For the training and validation cohorts, respectively, the C-indices of the radiomics model (GTR-PTR1-PTR2 model) were 0.743 [95% CI, 0.707 to 0.778] and 0.69 [95% CI, 0.629 to 0.751]; the C-indices of the GTR model were 0.694 [95% CI, 0.657 to 0.732] and 0.661 [95% CI, 0.598 to 0.725], the C-indices of the GTR-PTR1 model were 0.737 [95% CI, 0.701 to 0.772] and 0.673 [95% CI, 0.613 to 0.735].

  1. (1)

    High and low risk groups were classified according to the optimal Rad-score cut-point of -7.34 according to X-Tile. Kaplan–Meier analysis showed that patients belonging to the high-risk group had higher recurrence probabilities in the two cohorts (both p < 0.05), as shown in Fig. 3.

Fig. 3
figure 3

Kaplan–Meier curves for high and low risk groups. The radiomics model could help to stratify high and low risk patients effectively. a Training cohort. b Validation cohort

  1. (2)

    The ROC curves of the two cohorts for 1-, 2- and 5-year RFS are plotted in Fig. 4. The AUCs for 1-, 2- and 5-year RFS were 0.845 [95% CI, 0.783–0.906], 0.801 [95% CI, 0.741–0.862], and 0.834 [95% CI, 0.779–0.888], respectively, in the training cohort, and 0.791 [95% CI, 0.689–0.892], 0.771 [95% CI, 0.675–0.867] and 0.745 [95% CI, 0.638–0.852], respectively, in the validation cohort.

Fig. 4
figure 4

The ROC curves for 1-, 2- and 5-year RFS using the radiomics model. a Training cohort. b Validation cohort

Combined model construction and validation

The largest tumor diameter and MVI were significant factors (p < 0.05) in univariate Cox regression and tested with the Rad-score in multivariate Cox regression (Table 2). MVI and Rad-score were significant factors (p < 0.05) in the combined model, then a nomogram was constructed in the training cohort based on the combined model for the prediction of the 1-, 2- and 5-year RFS rates (Fig. 5). The C-indices of the combined model were 0.773 [95% CI, 0.739 to 0.806] in the training cohort and 0.727 [95% CI, 0.667 to 0.787] in the validation cohort. These values were higher than those of the radiomics model. Good calibrations for recurrence probabilities in the nomogram were observed in both cohorts (Fig. 6).

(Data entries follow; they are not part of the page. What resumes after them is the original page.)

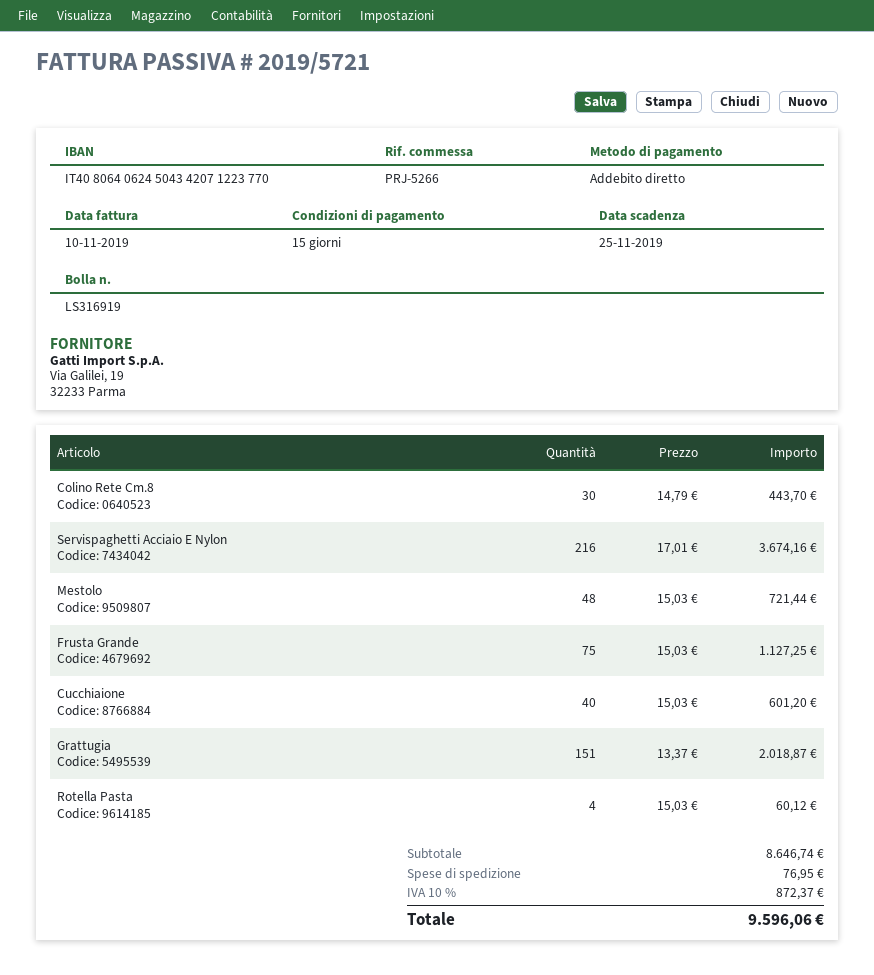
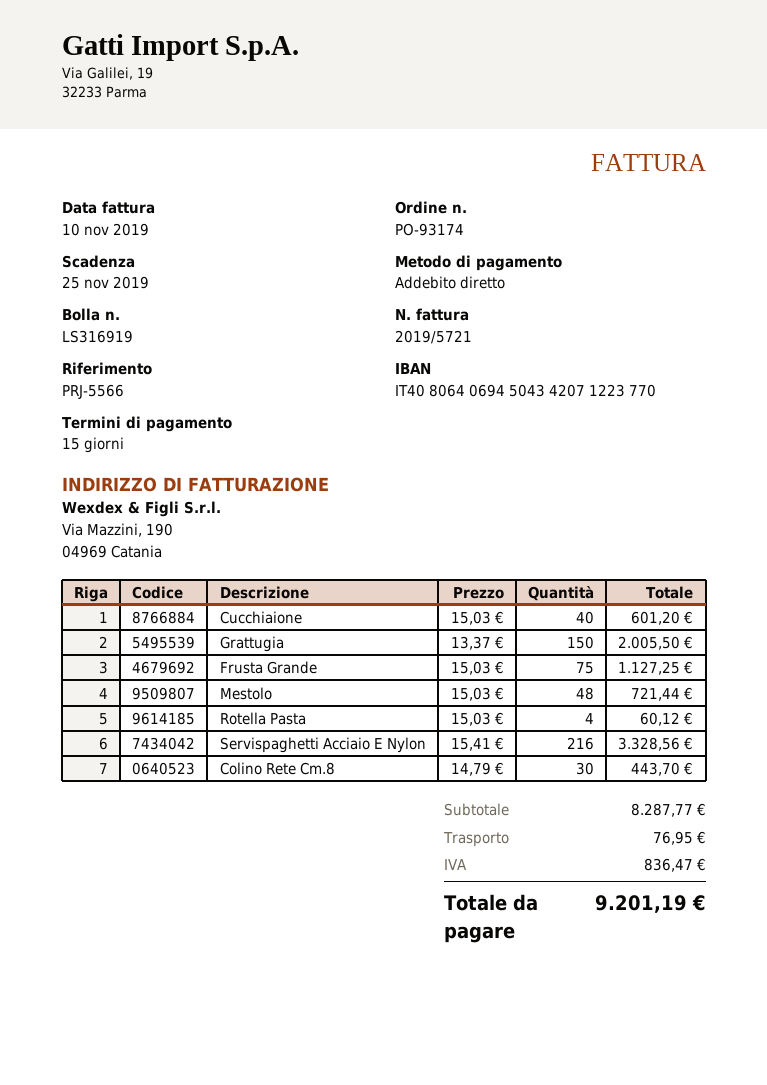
reference: PRJ-5266 -> PRJ-5566
bank account: IT4080640624504342071223770 -> IT4080640694504342071223770
Servispaghetti Acciaio E Nylon: 216 x 17.01 = 3674.16 -> 216 x 15.41 = 3328.56
Grattugia: 151 x 13.37 = 2018.87 -> 150 x 13.37 = 2005.50
subtotal: 8646.74 -> 8287.77
tax: 872.37 -> 836.47
total: 9596.06 -> 9201.19

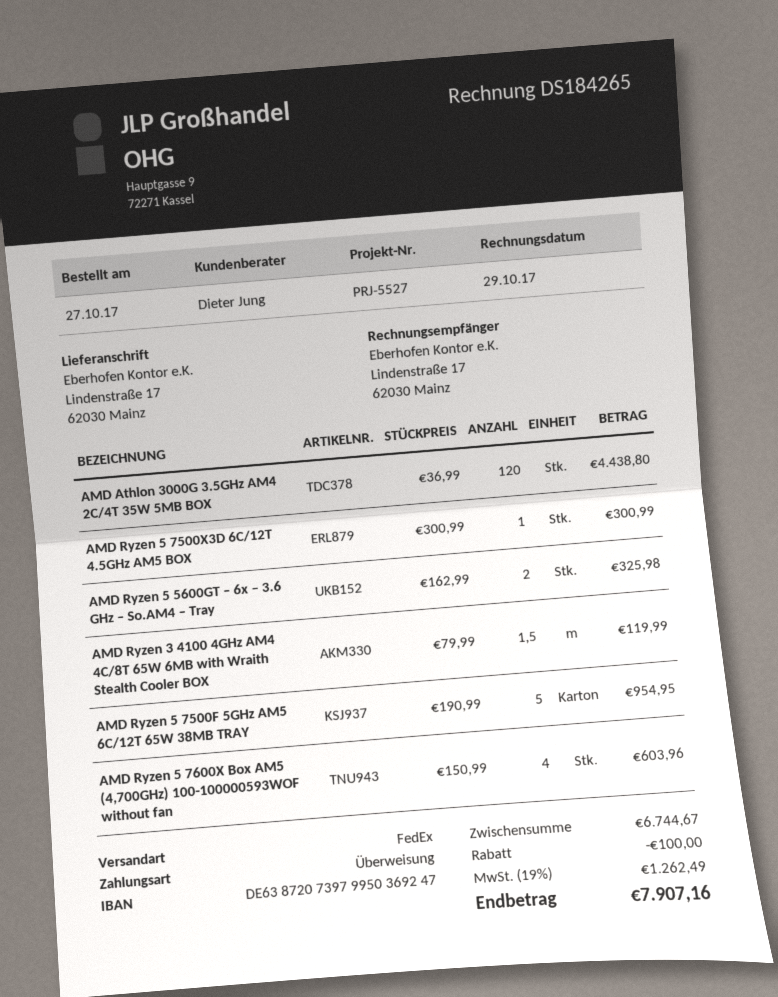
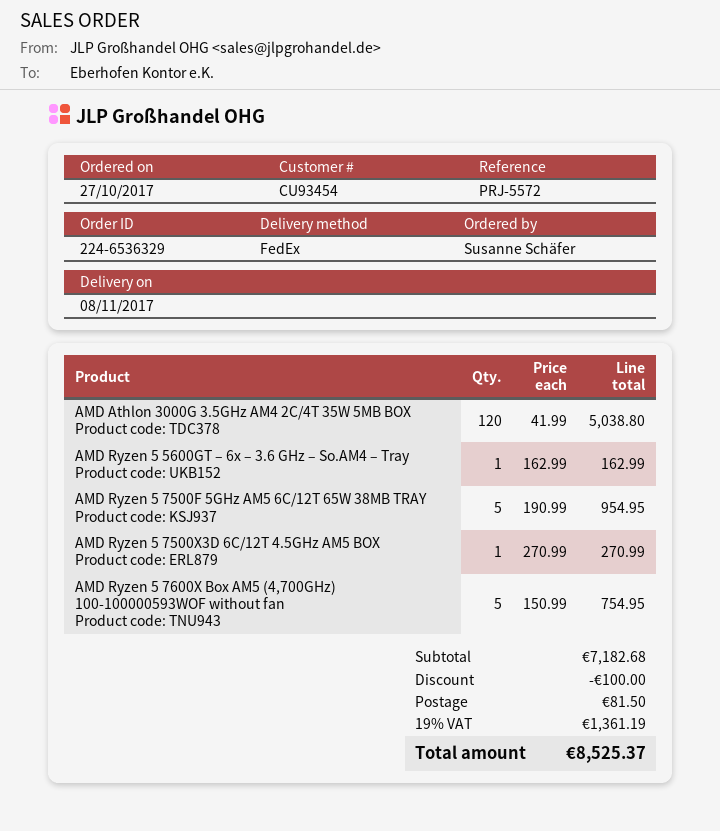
reference: PRJ-5527 -> PRJ-5572
AMD Athlon 3000G 3.5GHz AM4 2C/4T 35W 5MB BOX: 120 x 36.99 = 4438.80 -> 120 x 41.99 = 5038.80
AMD Ryzen 5 7500X3D 6C/12T 4.5GHz AM5 BOX: 1 x 300.99 = 300.99 -> 1 x 270.99 = 270.99
AMD Ryzen 5 5600GT – 6x – 3.6 GHz – So.AM4 – Tray: 2 x 162.99 = 325.98 -> 1 x 162.99 = 162.99
AMD Ryzen 3 4100 4GHz AM4 4C/8T 65W 6MB with Wraith Stealth Cooler BOX: 1.5 x 79.99 = 119.99 -> none
AMD Ryzen 5 7600X Box AM5 (4,700GHz) 100-100000593WOF without fan: 4 x 150.99 = 603.96 -> 5 x 150.99 = 754.95
subtotal: 6744.67 -> 7182.68
shipping: none -> 81.50
tax: 19% = 1262.49 -> 19% = 1361.19
total: 7907.16 -> 8525.37

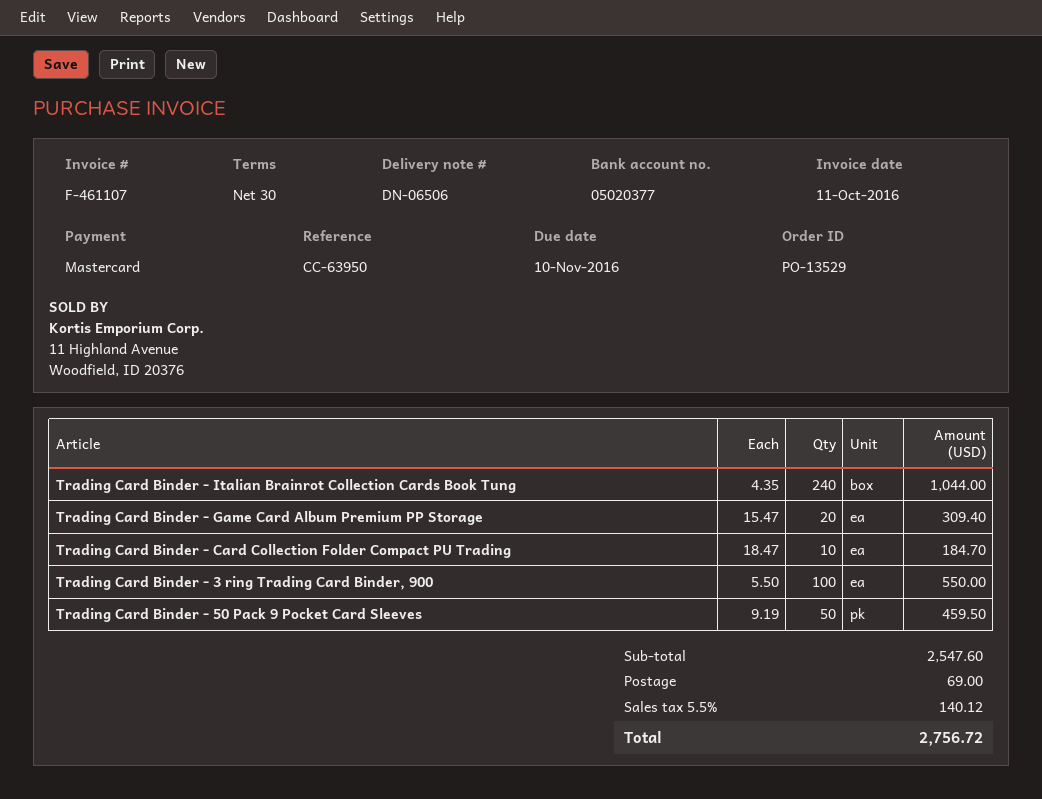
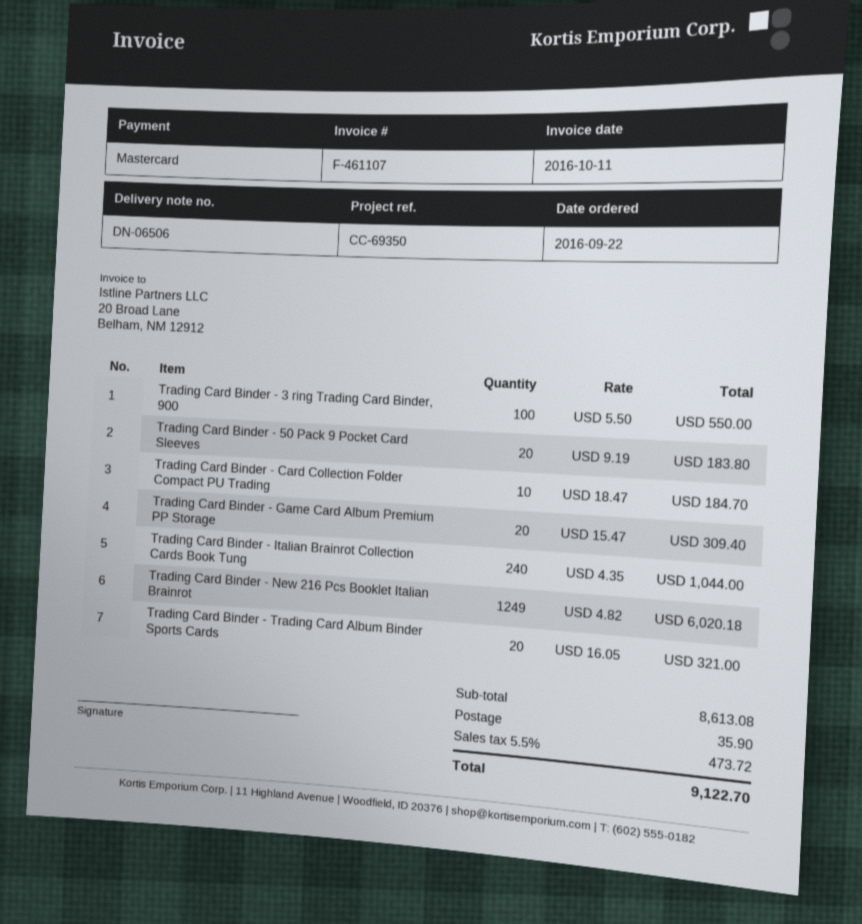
reference: CC-63950 -> CC-69350
Trading Card Binder - 50 Pack 9 Pocket Card Sleeves: 50 x 9.19 = 459.50 -> 20 x 9.19 = 183.80
Trading Card Binder - New 216 Pcs Booklet Italian Brainrot: none -> 1249 x 4.82 = 6020.18
Trading Card Binder - Trading Card Album Binder Sports Cards: none -> 20 x 16.05 = 321.00
subtotal: 2547.60 -> 8613.08
shipping: 69.00 -> 35.90
tax: 5.5% = 140.12 -> 5.5% = 473.72
total: 2756.72 -> 9122.70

Table 2 Univariate and multivariate analyses for clinical factors and Rad-score
Fig. 5
figure 5

The constructed nomogram for combined model

Fig. 6
figure 6

Calibration curves for nomogram. a Training cohort. b Validation cohort

Discussion

In this retrospective study, a radiomics signature derived from 10 tumor and peritumor radiomic features of CECT was built for predicting postoperative early and late recurrence of BCLC stage 0-B HCC. In the validation cohort, the AUCs for 2- and 5-year RFS were 0.771 [95% CI, 0.675–0.867] and 0.745 [95% CI, 0.638–0.852], respectively. Then, a combined nomogram incorporating clinical characteristics and the radiomics signature was generated. The nomogram demonstrated good discrimination (C-index of 0.727 [95% CI, 0.667 to 0.787] in the validation cohort) and calibration. The combined model offered clinical utility, which might help clinicians design more effective treatment strategies tailored to the specific characteristics of individual patients and their disease [12].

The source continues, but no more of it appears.